■ **Exercise goal**: Which lines in the records below contain the word "padding"? Copy each one.

[Web page revision data]
========================================================================

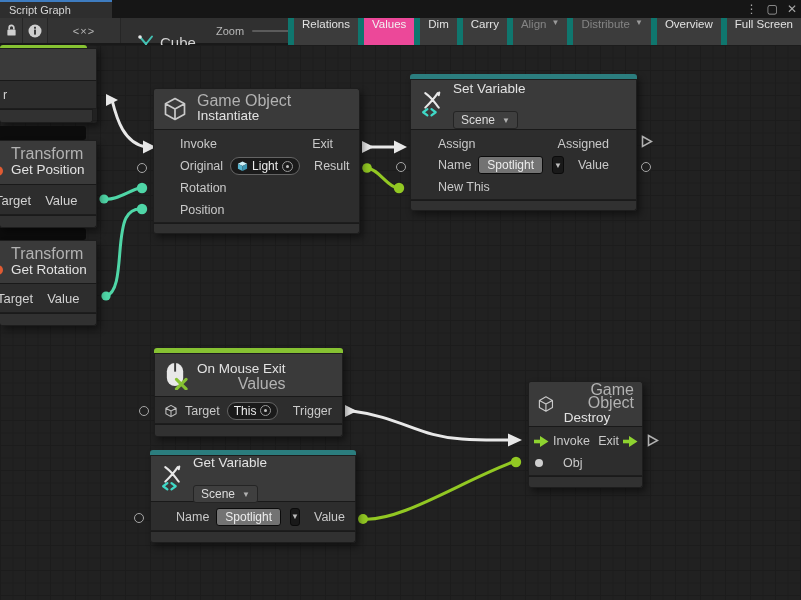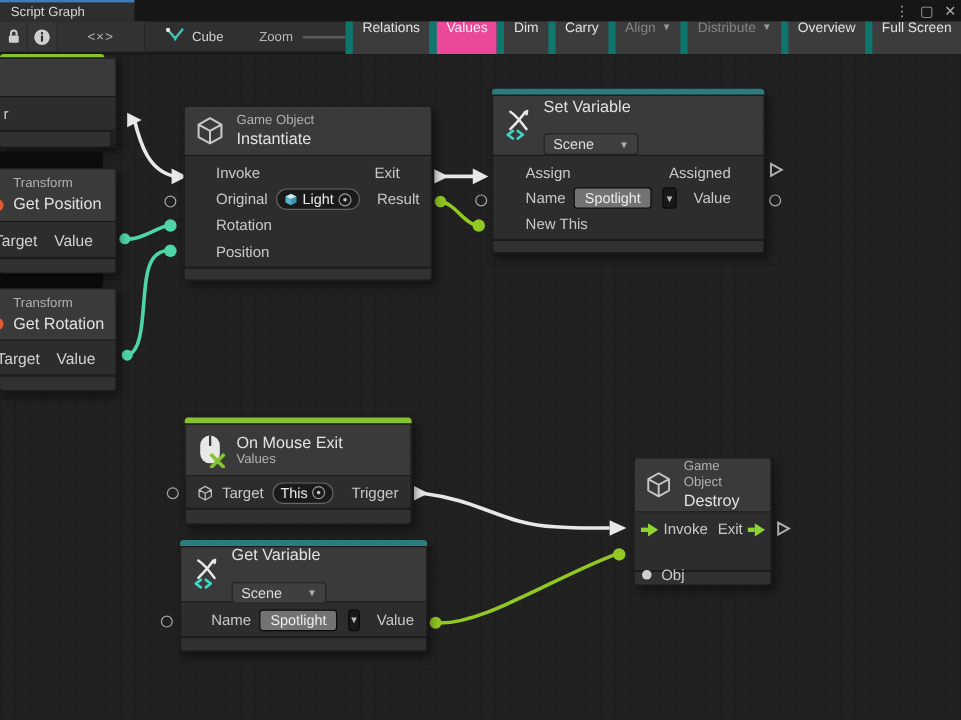--- a/index.html
+++ b/index.html
@@ -19,7 +19,7 @@
   .tb-cell{display:flex;align-items:center;justify-content:center;background:#363636;border-right:1px solid #262626;}
   .tb-cell.w22{width:23px;} .tb-cell.w25{width:25px;} .tb-cell.wide{width:73px;background:#333333;}
   .code-glyph{color:#b8b8b8;font-size:11px;letter-spacing:1px;}
-  .graphname{position:absolute;left:138px;top:0;height:25px;display:flex;align-items:center;gap:6px;color:#d2d2d2;font-size:11px;}
+  .graphname{position:absolute;left:138px;top:12px;height:25px;display:flex;align-items:center;gap:6px;color:#d2d2d2;font-size:15px;}
   .zoomgrp{position:absolute;left:216px;top:0;height:25px;display:flex;align-items:center;gap:8px;color:#b8b8b8;font-size:11px;}
   .slider{position:relative;width:92px;height:2px;background:#5b5b5b;border-radius:1px;}
   .knob{position:absolute;right:-4px;top:-4px;width:10px;height:10px;border-radius:50%;background:#9d9d9d;}

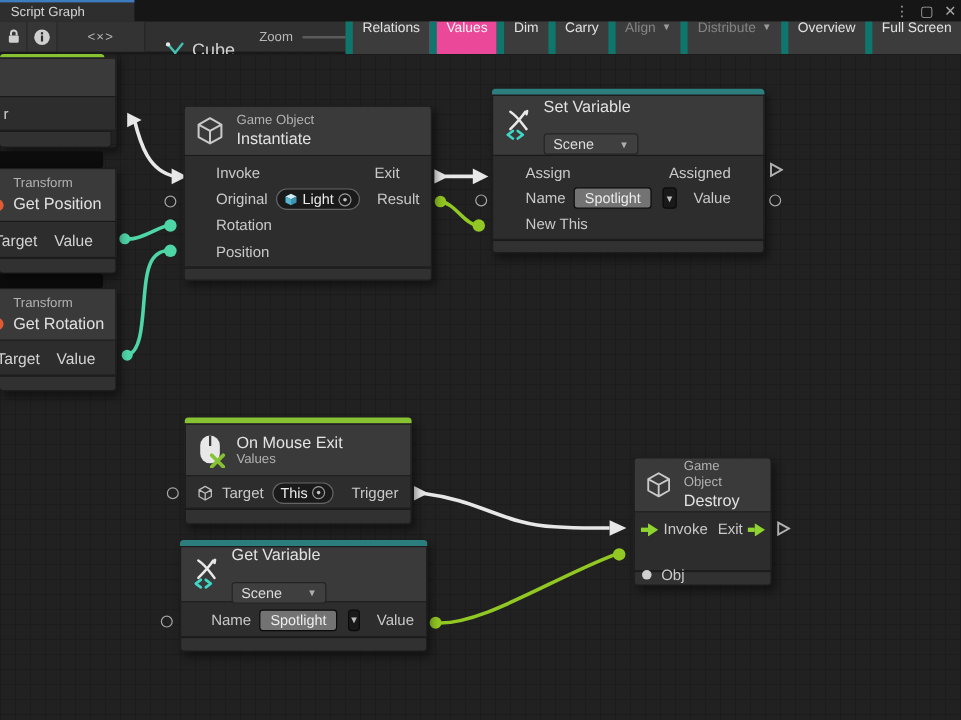--- a/index.html
+++ b/index.html
@@ -47,7 +47,7 @@
          display:flex;align-items:center;padding:0 8px;gap:9px;}
   .nbody{background:#2d2d2d;border:1px solid #1d1d1d;border-top:none;}
   .nfoot{background:#313131;border:1px solid #1d1d1d;border-top:1px solid #1a1a1a;border-radius:0 0 3px 3px;}
-  .cat{font-size:11px;color:#b2b2b2;line-height:13px;}
+  .cat{font-size:16px;color:#b2b2b2;line-height:13px;text-align:right;}
   .ttl{font-size:13.5px;color:#e2e2e2;line-height:17px;}
   .row{display:flex;align-items:center;font-size:12.5px;color:#c9c9c9;}
   .plabel{white-space:nowrap;}

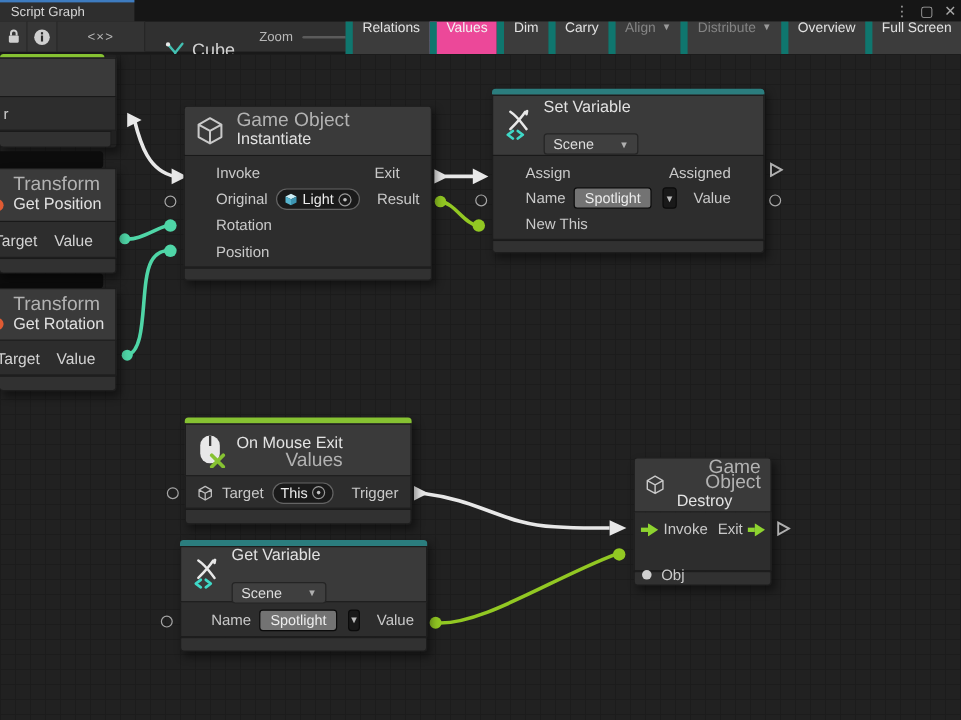--- a/index.html
+++ b/index.html
@@ -64,7 +64,7 @@
            border-radius:3px;padding:0 8px;height:18px;color:#ececec;font-size:12px;}
   .dd-caretbox{display:inline-flex;align-items:center;justify-content:center;width:17px;height:18px;
            background:#191919;border:1px solid #0b0b0b;border-radius:3px;margin-left:2px;color:#bbb;font-size:8px;}
-  .dd-gray{display:inline-flex;align-items:center;gap:21px;background:#3f3f3f;border:1px solid #242424;
+  .dd-gray{display:inline-flex;align-items:center;gap:7px;background:#3f3f3f;border:1px solid #242424;
            border-radius:3px;padding:0 7px;height:18px;color:#dcdcdc;font-size:12px;margin-top:14px;justify-content:space-between;}
   .dd-gray .caret{font-size:8px;color:#b0b0b0;}
 

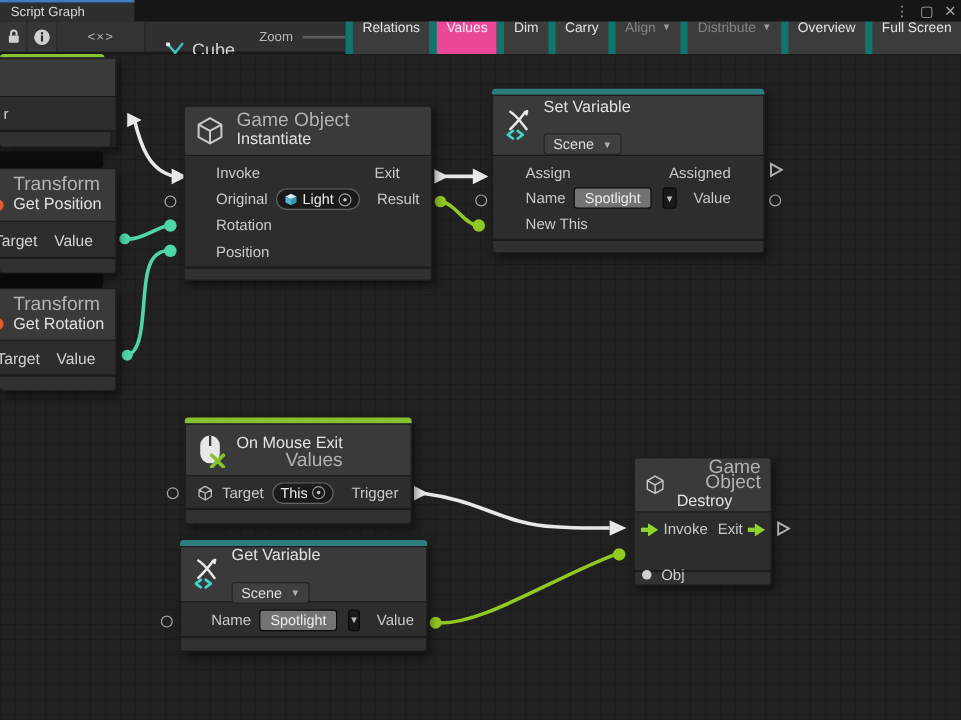--- a/index.html
+++ b/index.html
@@ -408,7 +408,7 @@
               <polygon points="6,0 14.5,5.5 6,11" fill="#8ed330"></polygon>
           </svg>
         </div>
-        <div class="row" style="height:22px;padding:0 4px 0 6px;gap:8px;margin-top:16px;">
+        <div class="row" style="height:22px;padding:0 4px 0 6px;gap:20px;">
           <span class="pdot-gray"></span>
           <span class="plabel">Obj</span>
         </div>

========================================================================

■ **Solution for this problem**:
          display:flex;align-items:center;padding:0 8px;gap:9px;}
            border-radius:3px;padding:0 8px;height:18px;color:#ececec;font-size:12px;}
            border-radius:3px;padding:0 7px;height:18px;color:#dcdcdc;font-size:12px;margin-top:14px;justify-content:space-between;}
-        <div class="row" style="height:22px;padding:0 4px 0 6px;gap:8px;margin-top:16px;">
+        <div class="row" style="height:22px;padding:0 4px 0 6px;gap:20px;">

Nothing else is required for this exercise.